------ Data supplied
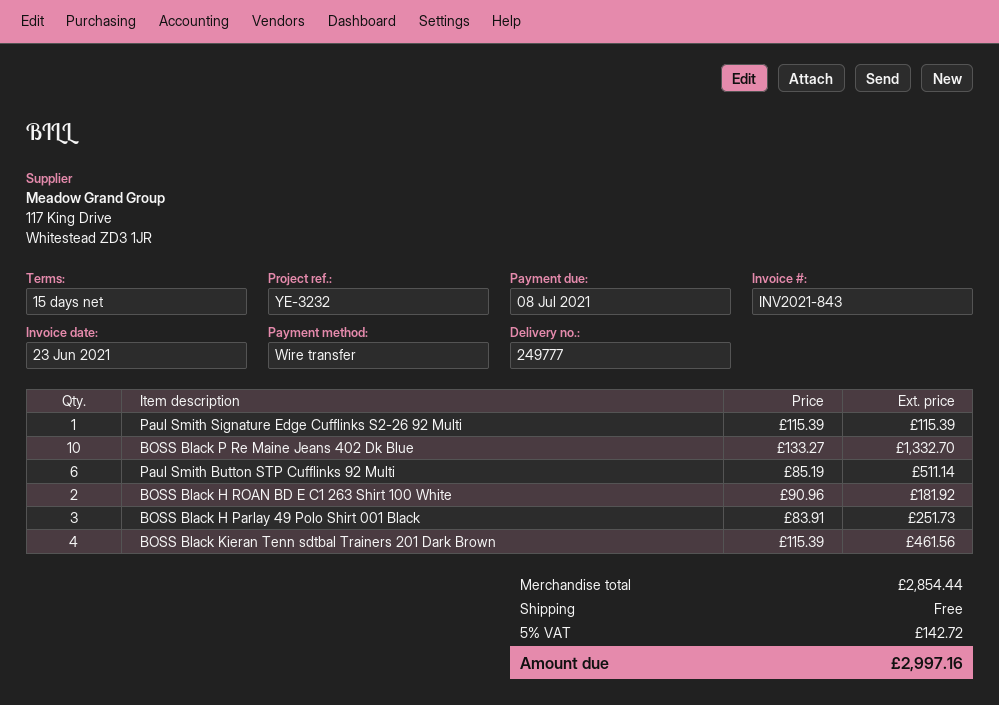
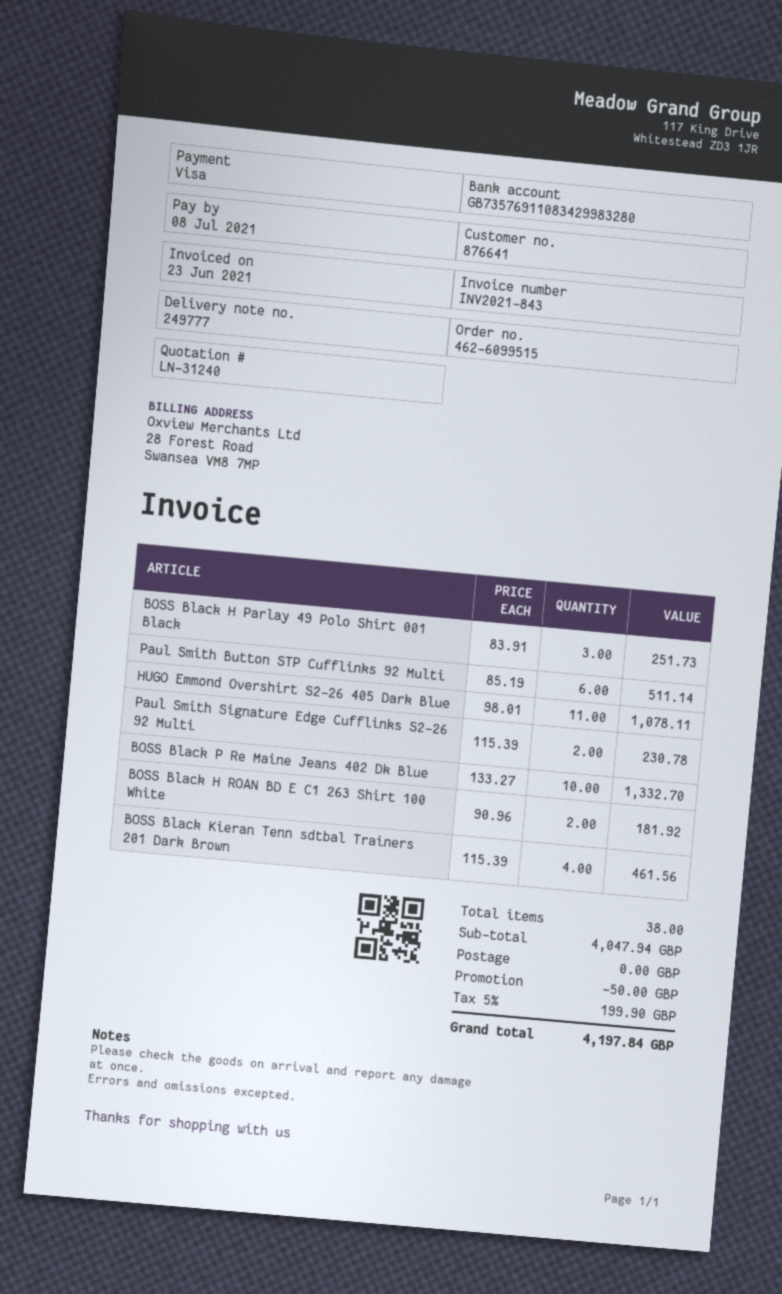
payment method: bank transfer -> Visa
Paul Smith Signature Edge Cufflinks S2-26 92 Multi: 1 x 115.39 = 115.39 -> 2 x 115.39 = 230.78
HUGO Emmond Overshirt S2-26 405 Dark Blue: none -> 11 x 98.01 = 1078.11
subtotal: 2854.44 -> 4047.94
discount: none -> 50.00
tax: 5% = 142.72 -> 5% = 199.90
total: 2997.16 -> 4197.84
------------
What the task requires: Please filter the entries for the word "none" and copy the lines that have it.

Answer to this exercise:
HUGO Emmond Overshirt S2-26 405 Dark Blue: none -> 11 x 98.01 = 1078.11
discount: none -> 50.00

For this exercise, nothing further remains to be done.